We recorded it as a band, at a studio called The Lab in Auckland, which has a big main room which we used on a couple of occasions to get a bigger sound, but also a warren of corridors and small rooms, where we did the bulk of tracking. We layered this one quite a bit, over the course of about six months, in between touring. There's more in the way of brass, strings, organ parts, percussion, arrangements...still minimal like my first one, but weightier perhaps. Some Were Meant For Sea was recorded quite spontaneously in Australia by myself and J Walker from the band Machine Translations (who, incidentally, just released a beautiful album The Bright Door). So yep, on this one I felt more of a sense of being at the helm of a larger gang of people, planning & shaping it with Tom Healy, a friend who has a small studio set up in a part of The Lab, who did all the engineering and mixing. Three of my flatmates played on it, including Cass, who'd helped me develop and demo most of the songs while we were touring in Europe the year previously. I see it as a very local project, bringing in friends, and the talent around us even down the artwork, painted by Johl Dwyer, an Elam student.

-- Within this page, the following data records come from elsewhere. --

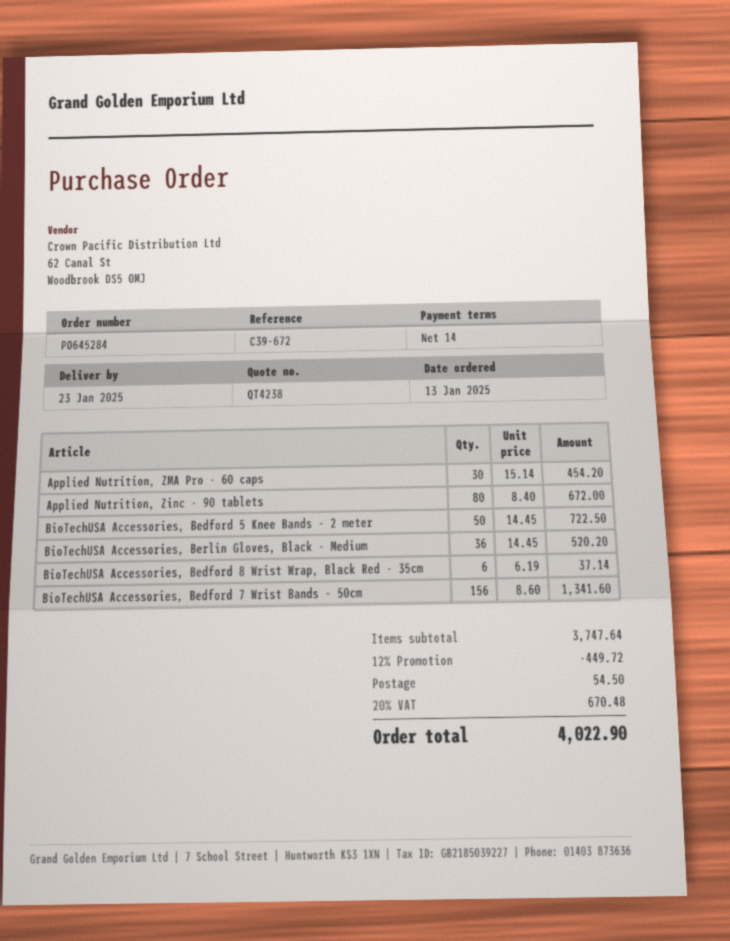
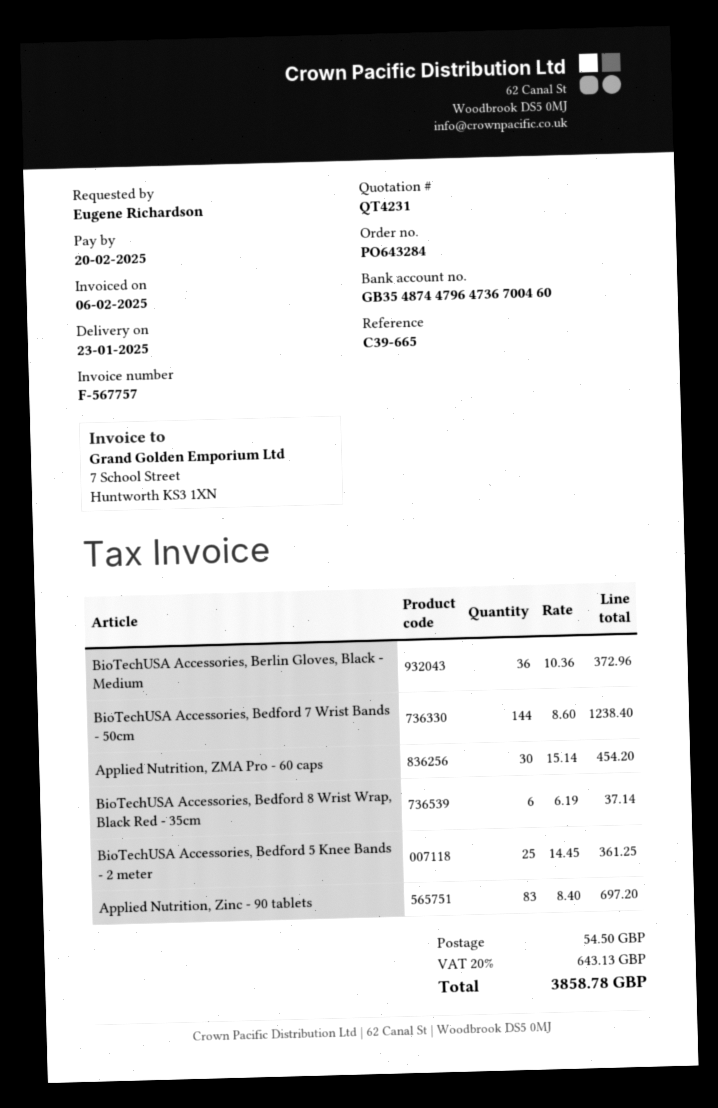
quote number: QT4238 -> QT4231
order number: PO645284 -> PO643284
reference: C39-672 -> C39-665
Applied Nutrition, Zinc - 90 tablets: 80 x 8.40 = 672.00 -> 83 x 8.40 = 697.20
BioTechUSA Accessories, Bedford 5 Knee Bands - 2 meter: 50 x 14.45 = 722.50 -> 25 x 14.45 = 361.25
BioTechUSA Accessories, Berlin Gloves, Black - Medium: 36 x 14.45 = 520.20 -> 36 x 10.36 = 372.96
BioTechUSA Accessories, Bedford 7 Wrist Bands - 50cm: 156 x 8.60 = 1341.60 -> 144 x 8.60 = 1238.40
discount: 12% = 449.72 -> none
tax: 20% = 670.48 -> 20% = 643.13
total: 4022.90 -> 3858.78

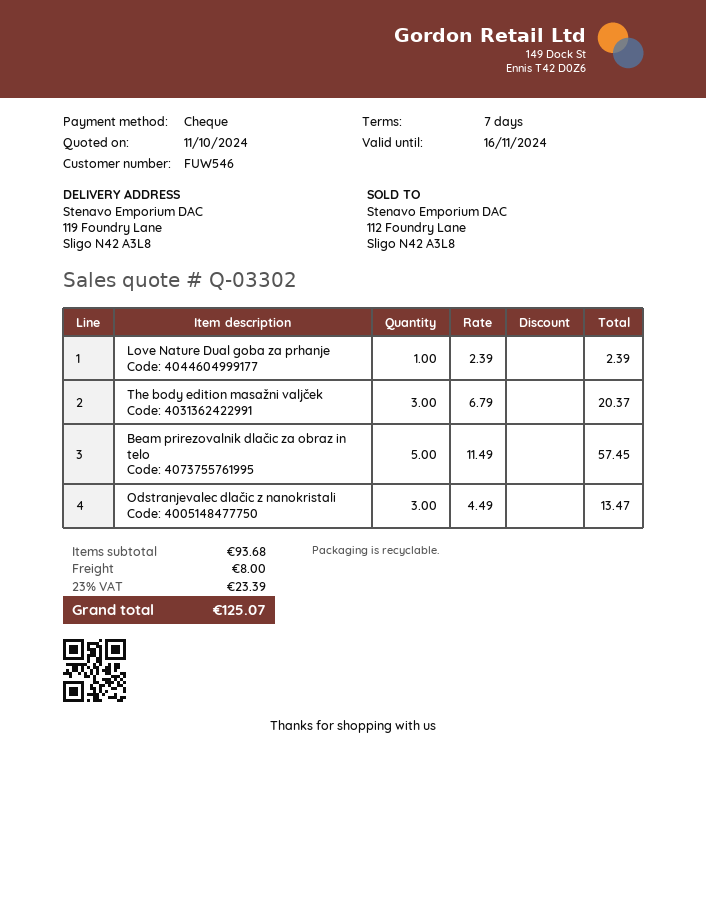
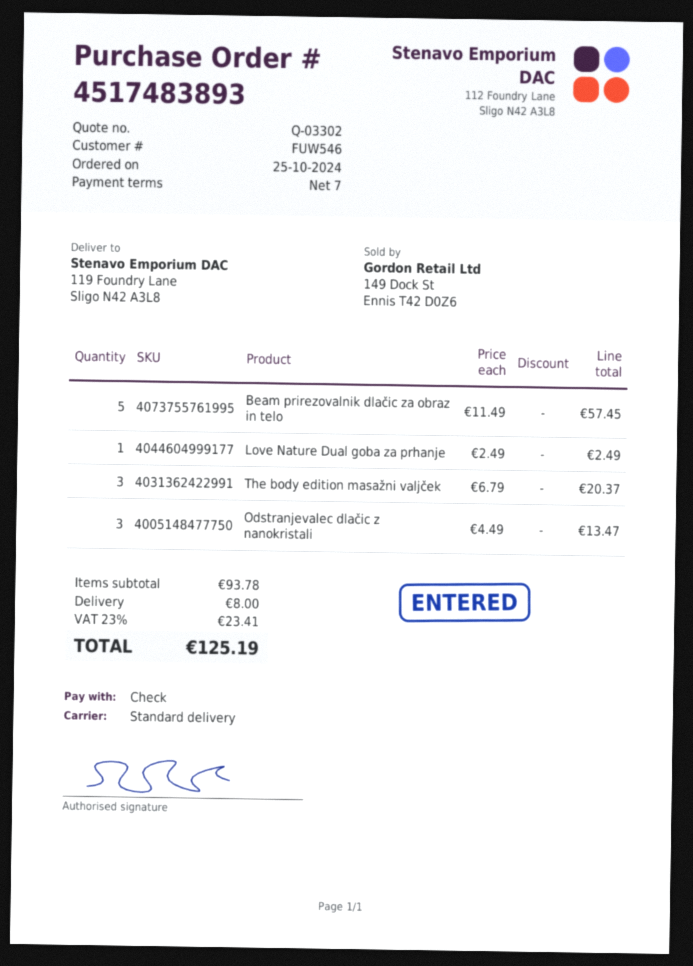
Love Nature Dual goba za prhanje: 1 x 2.39 = 2.39 -> 1 x 2.49 = 2.49
subtotal: 93.68 -> 93.78
tax: 23% = 23.39 -> 23% = 23.41
total: 125.07 -> 125.19

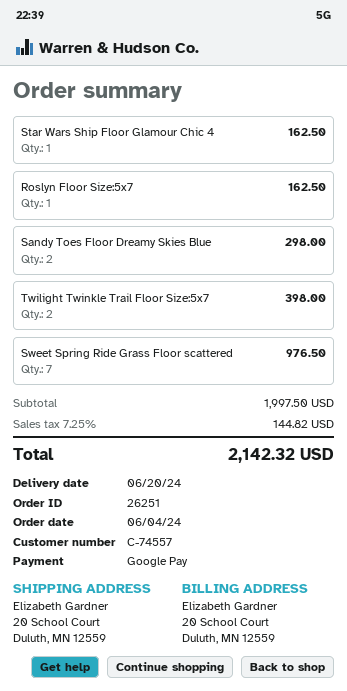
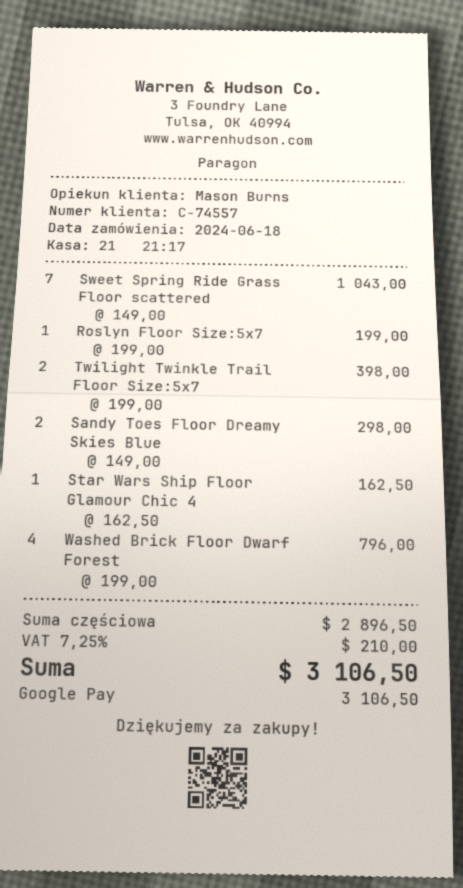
order date: 2024-06-04 -> 2024-06-18
Roslyn Floor Size:5x7: 1 for 162.50 -> 1 for 199.00
Sweet Spring Ride Grass Floor scattered: 7 for 976.50 -> 7 for 1043.00
Washed Brick Floor Dwarf Forest: none -> 4 for 796.00
subtotal: 1997.50 -> 2896.50
tax: 7.25% = 144.82 -> 7.25% = 210.00
total: 2142.32 -> 3106.50

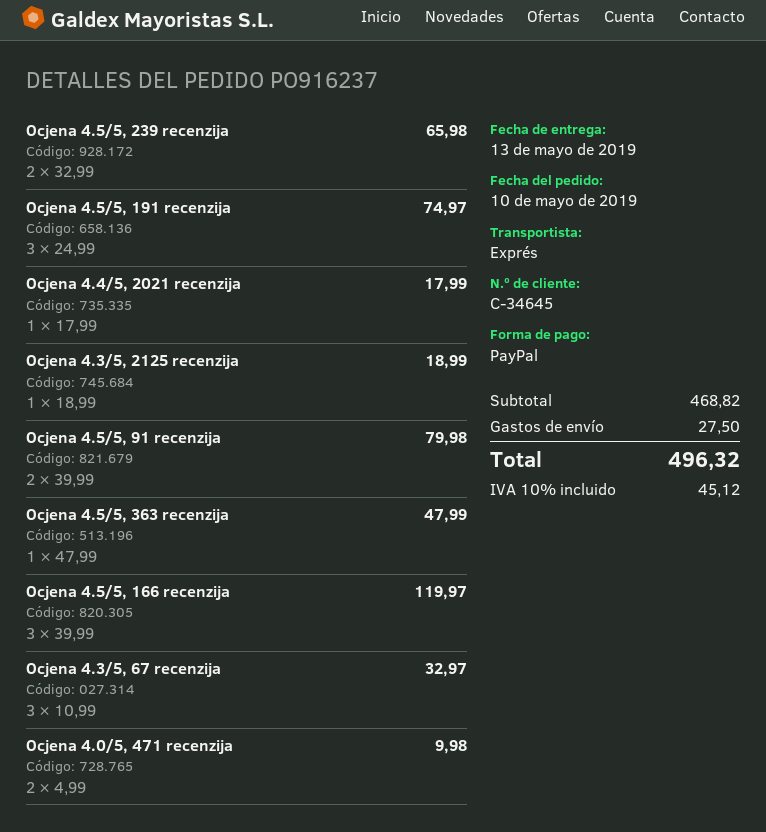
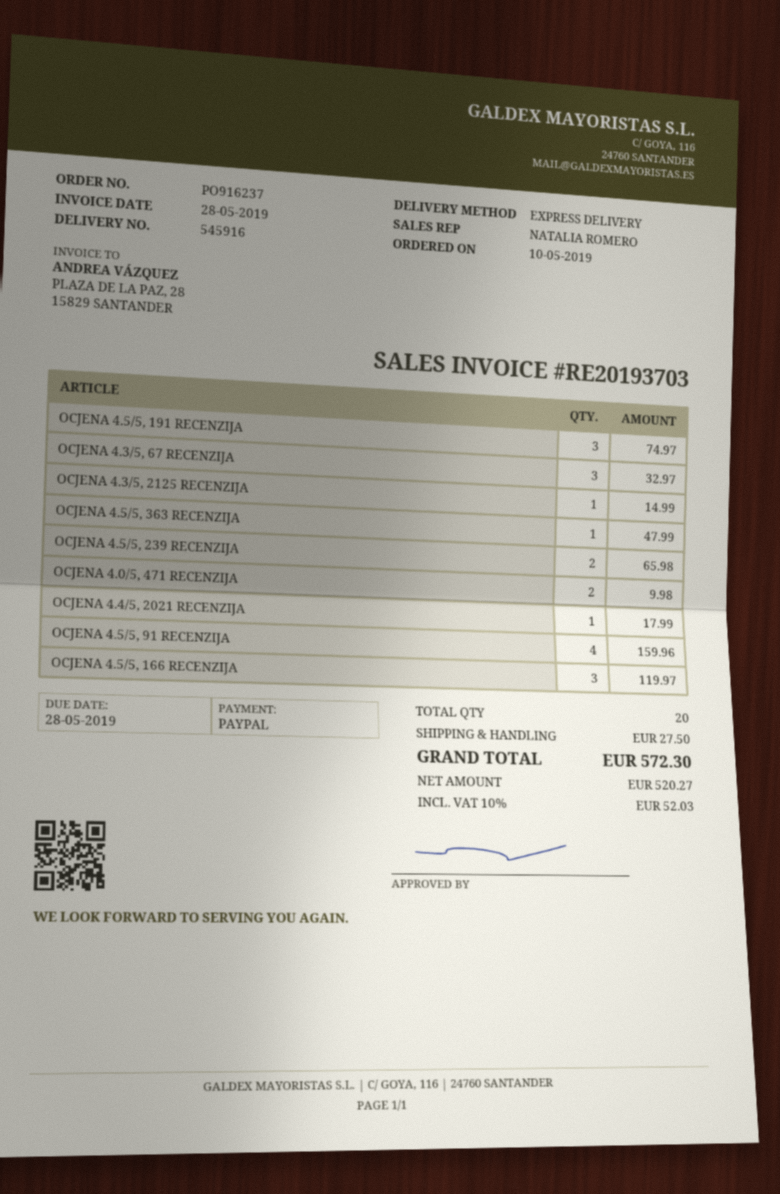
Ocjena 4.3/5, 2125 recenzija: 1 for 18.99 -> 1 for 14.99
Ocjena 4.5/5, 91 recenzija: 2 for 79.98 -> 4 for 159.96
tax: 10% = 45.12 -> 10% = 52.03
total: 496.32 -> 572.30

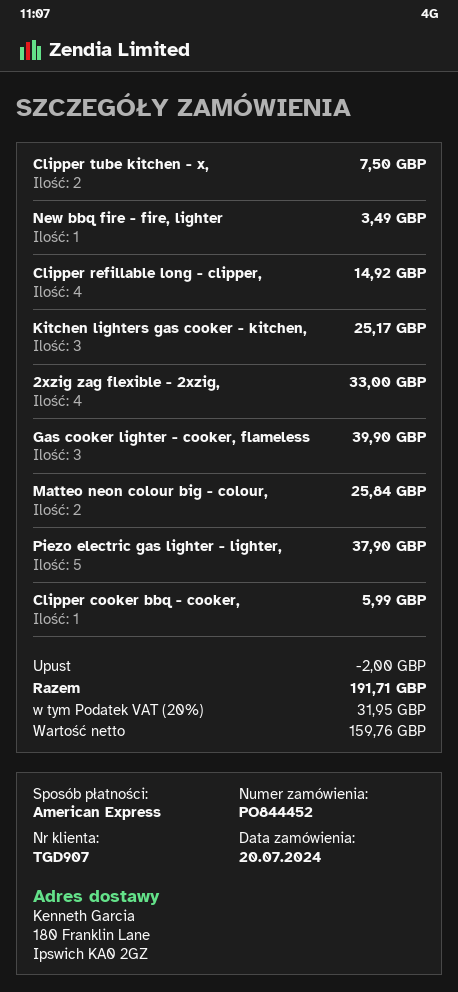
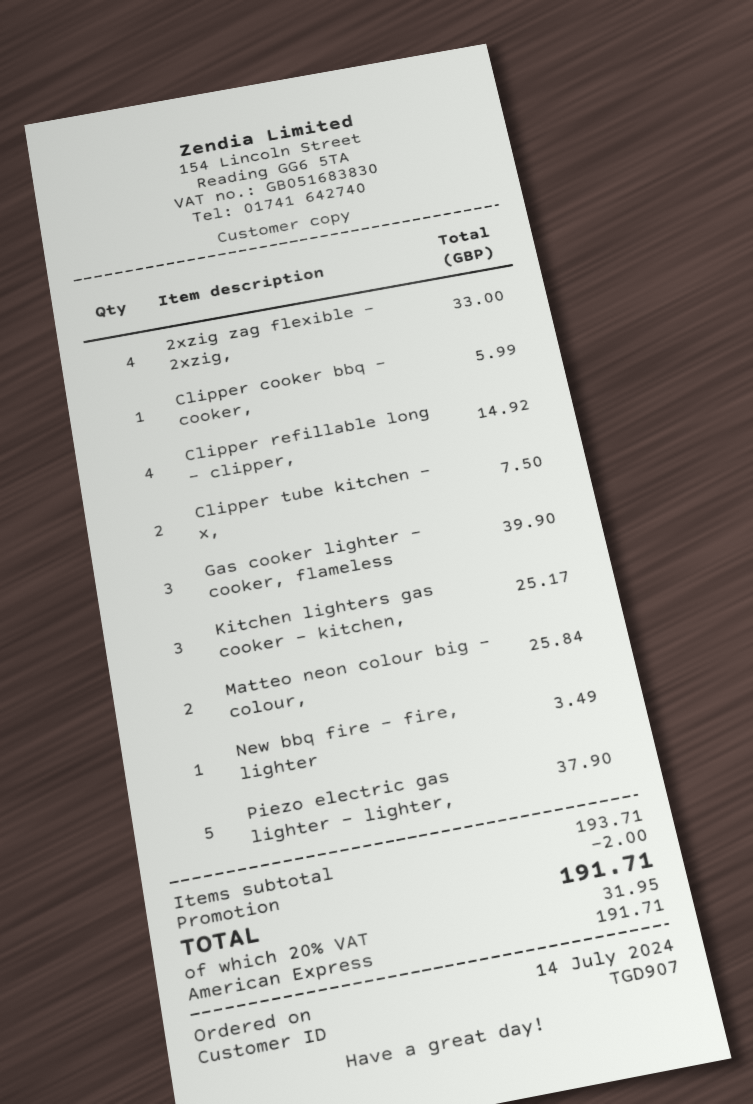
order date: 2024-07-20 -> 2024-07-14

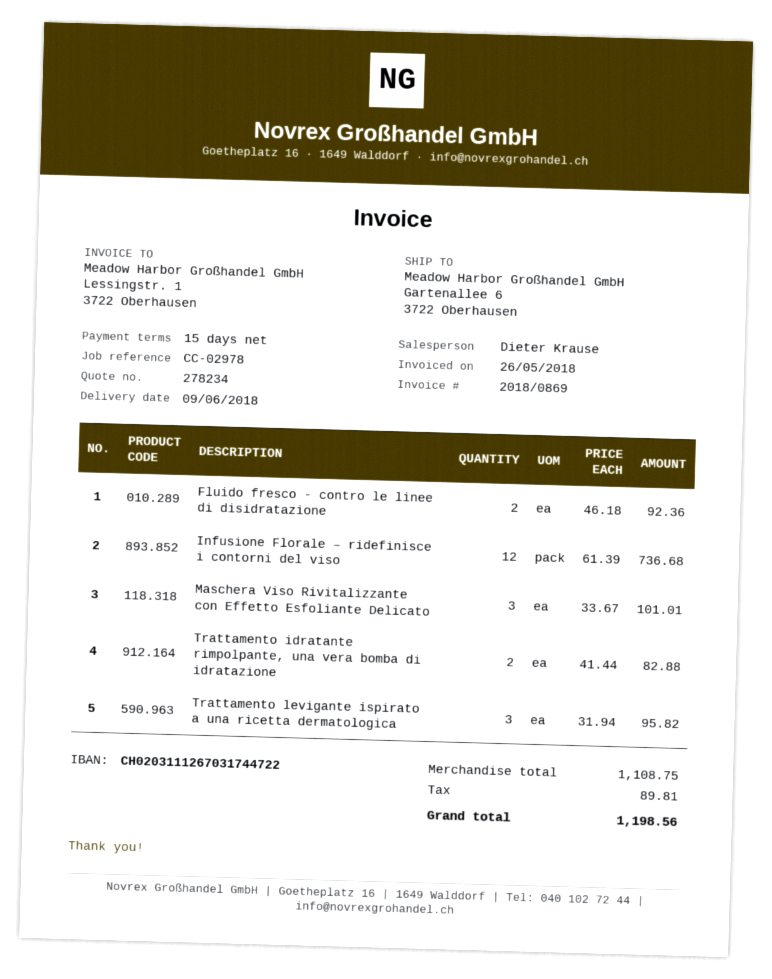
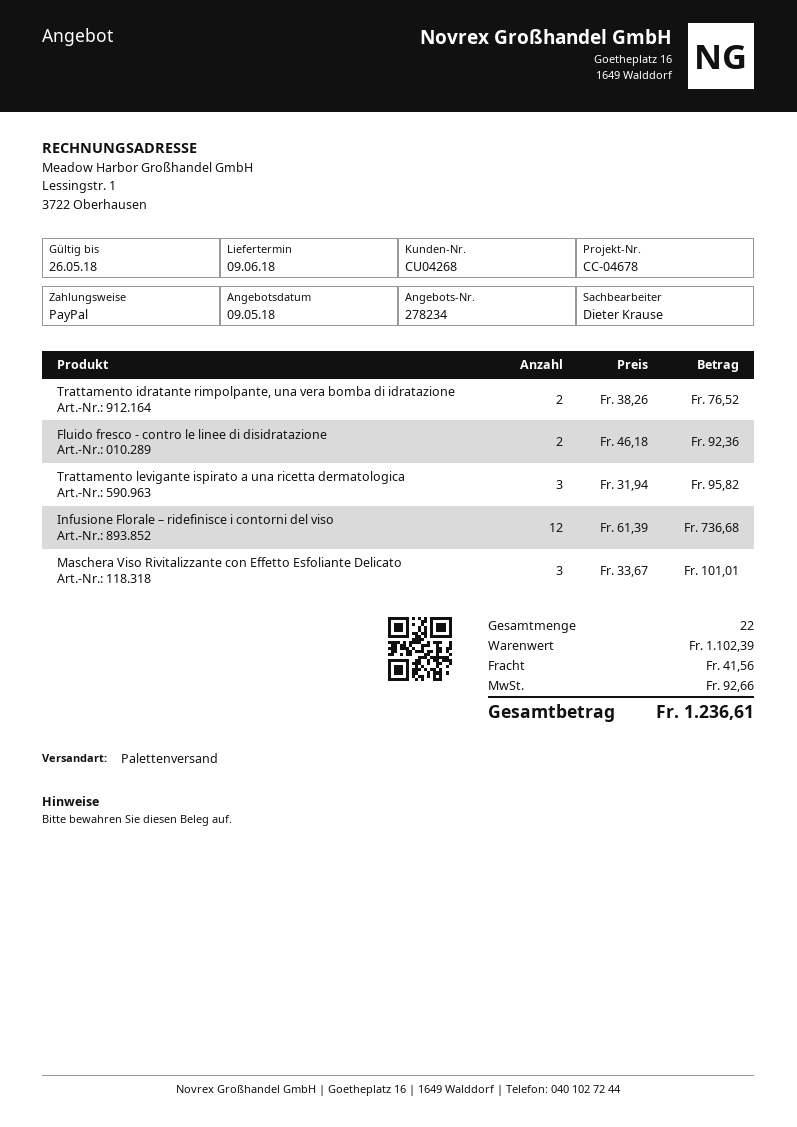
reference: CC-02978 -> CC-04678
Trattamento idratante rimpolpante, una vera bomba di idratazione: 2 x 41.44 = 82.88 -> 2 x 38.26 = 76.52
subtotal: 1108.75 -> 1102.39
shipping: none -> 41.56
tax: 89.81 -> 92.66
total: 1198.56 -> 1236.61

We are trying our best to have a well-coordinated release, with four different labels involved (Spunk & Arch Hill for Aus/NZ, Flying Nun for USA, Bella Union for UK/EU), which is a really great thing and I'm happy that the past few years of working pretty independently and doing most stuff ourselves has led to us teaming up with some really good people to take the record into the world a bit more.

I've heard David Lynch really loves your music. Are you a David Lynch fan?

Ha, yeah that was a crazy surprise. Yes, I'm a fan of his, from what I've seen. I loved Twin Peaks - I more or less watched the first series all in one go. The bass line from the theme song still comes to mind, especially when in small towns. Such a visual director - I can't shake these really vivid images from his films. I watched Mulholland Drive by myself on afternoon television once in my teens. Whoa! Visiting LA at  eighteen and also more recently to play some shows for the first time, I felt like that the town in particular brings a lot of context to his films. There is a weird mix of the familiar and the freaky, suppressed stuff - kind of the horror and the unsettling of normality.